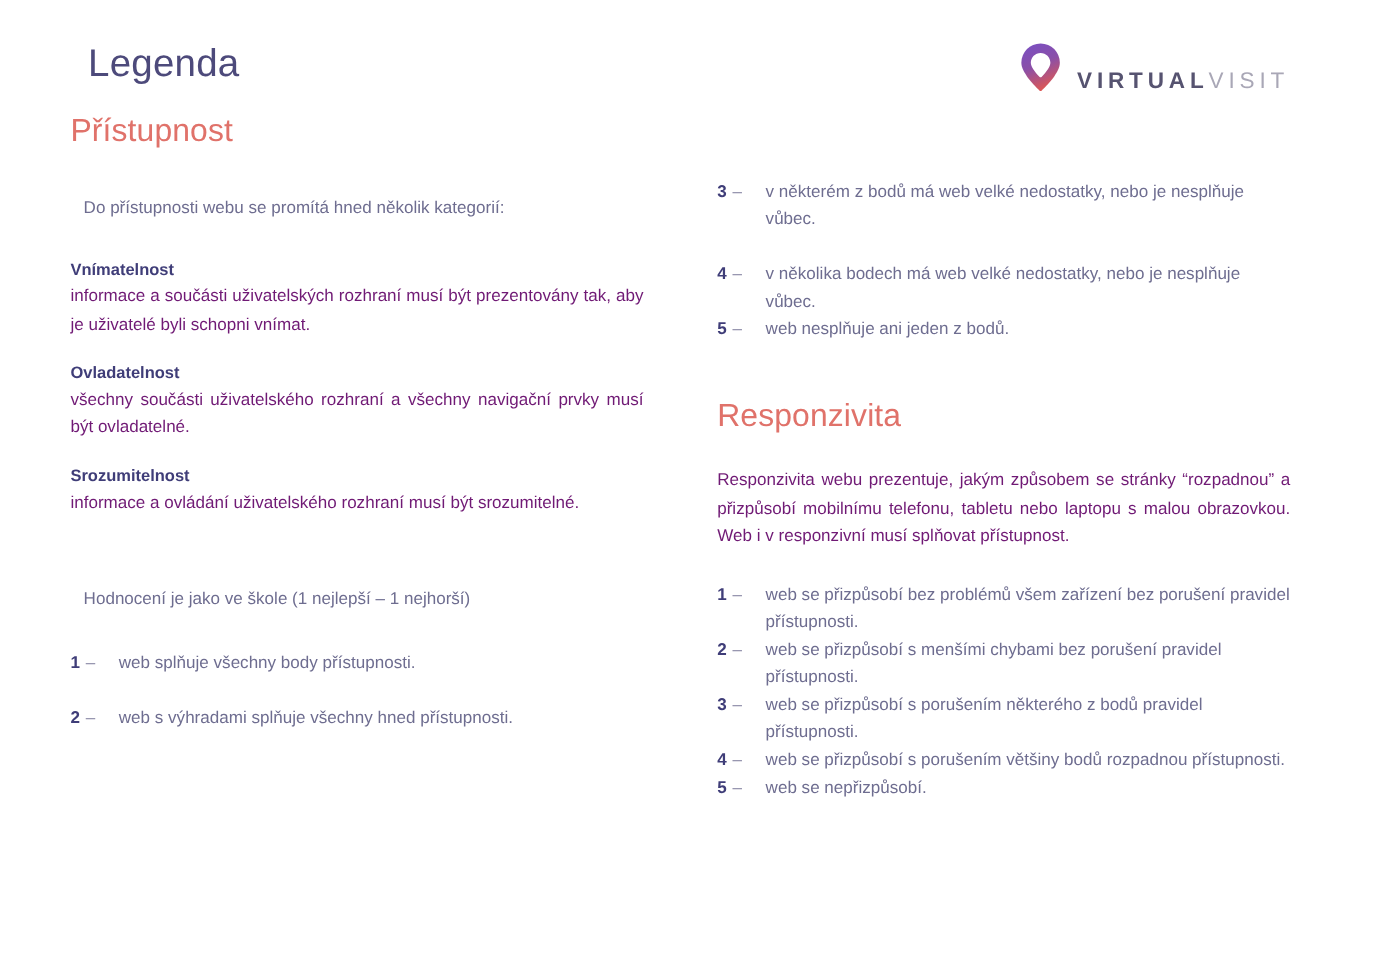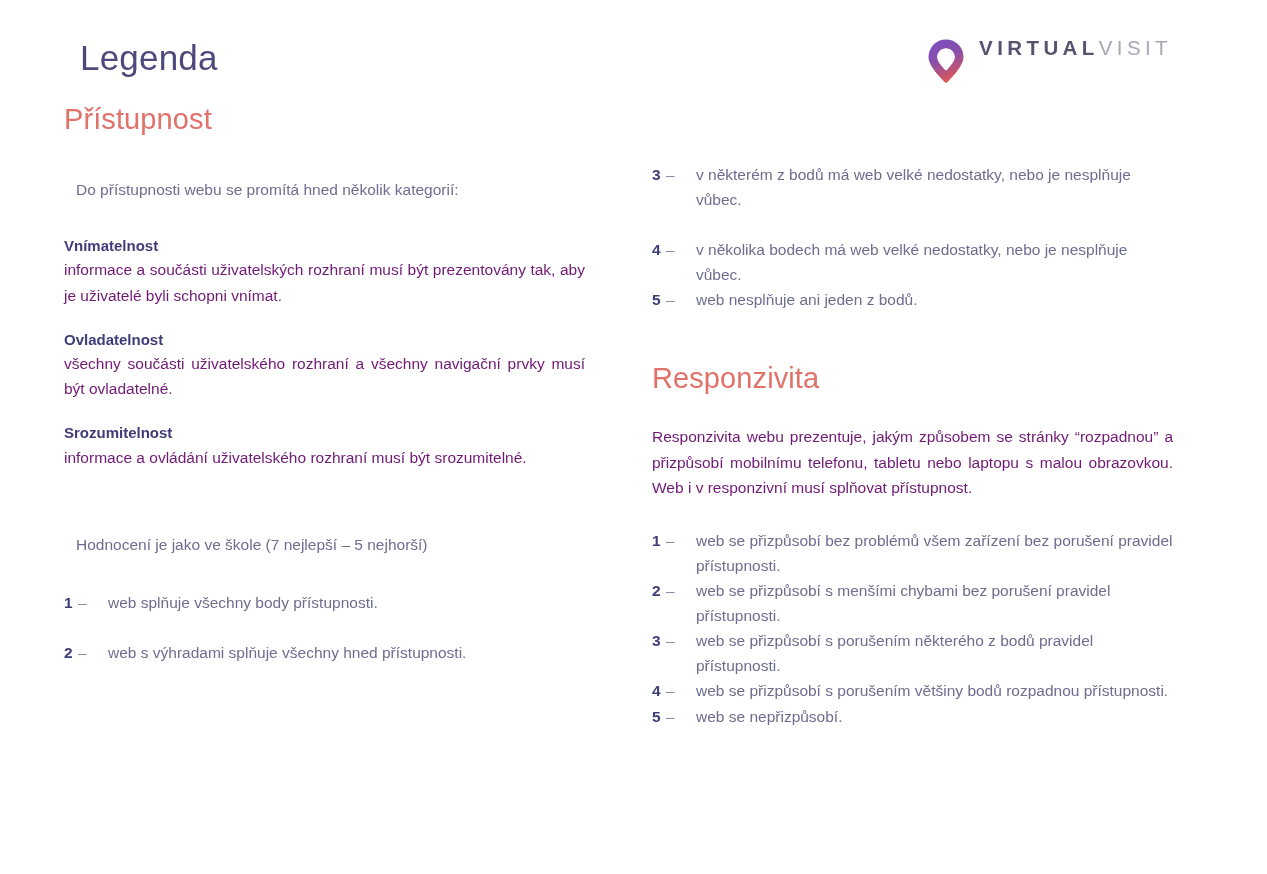--- a/index.html
+++ b/index.html
@@ -46,7 +46,7 @@
     right: 31px;
     top: 4px;
     display: flex;
-    align-items: flex-start;
+    align-items: flex-end;
     gap: 14px;
   }
   .logo-pin {

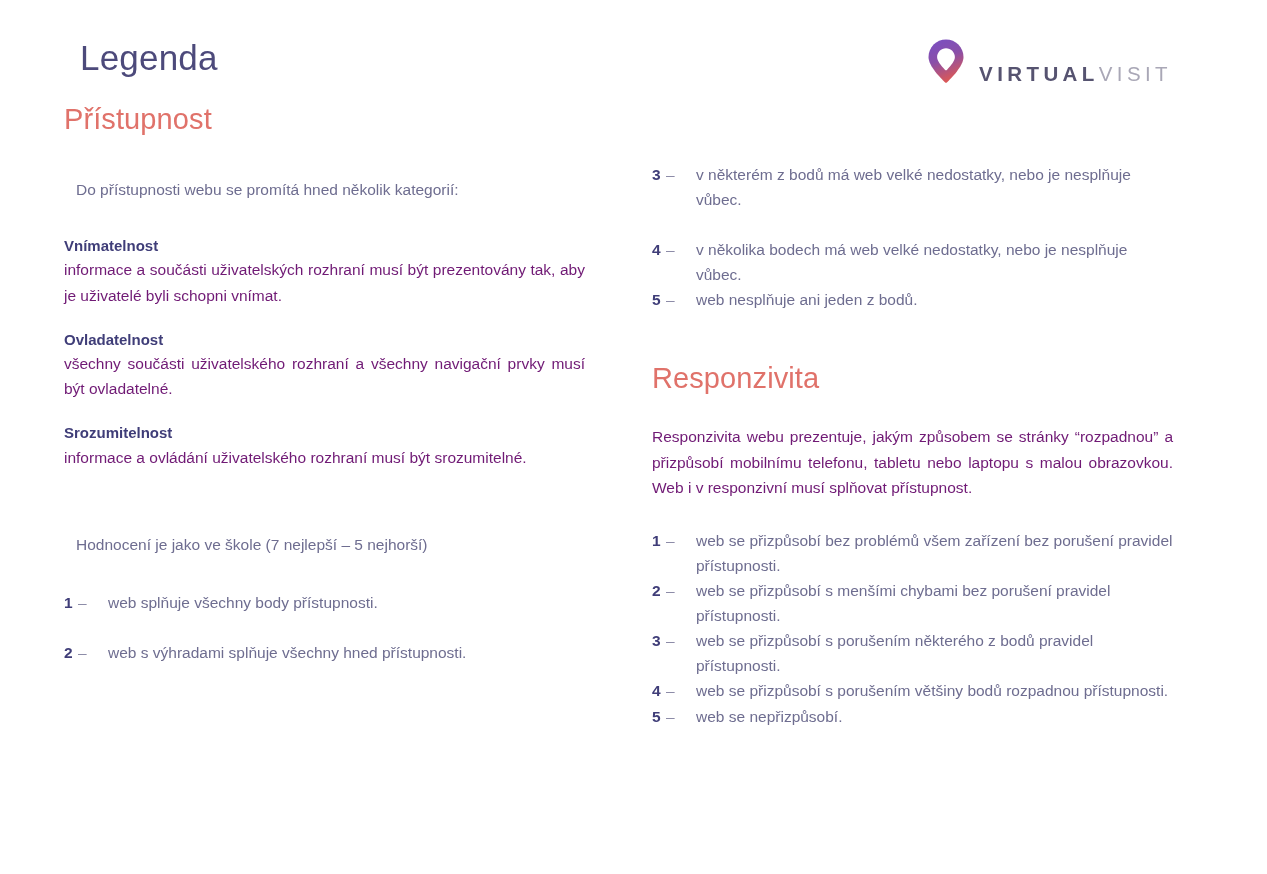--- a/index.html
+++ b/index.html
@@ -211,7 +211,7 @@
 
     <div class="gap-lg"></div>
 
-    <p class="lead">Hodnocení je jako ve škole (7 nejlepší – 5 nejhorší)</p>
+    <p class="lead">Hodnocení je jako ve škole (1 nejlepší – 1 nejhorší)</p>
 
     <div class="gap-md"></div>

■ **PROBLEM DESCRIPTION**:
Would it be possible to print the records above verbatim, pictures omitted?

■ **ANSWER FOR THIS EXERCISE**:
--- a/index.html
+++ b/index.html
@@ -46,7 +46,7 @@
     right: 31px;
     top: 4px;
     display: flex;
-    align-items: flex-start;
+    align-items: flex-end;
     gap: 14px;
   }
   .logo-pin {

--- a/index.html
+++ b/index.html
@@ -211,7 +211,7 @@
 
     <div class="gap-lg"></div>
 
-    <p class="lead">Hodnocení je jako ve škole (7 nejlepší – 5 nejhorší)</p>
+    <p class="lead">Hodnocení je jako ve škole (1 nejlepší – 1 nejhorší)</p>
 
     <div class="gap-md"></div>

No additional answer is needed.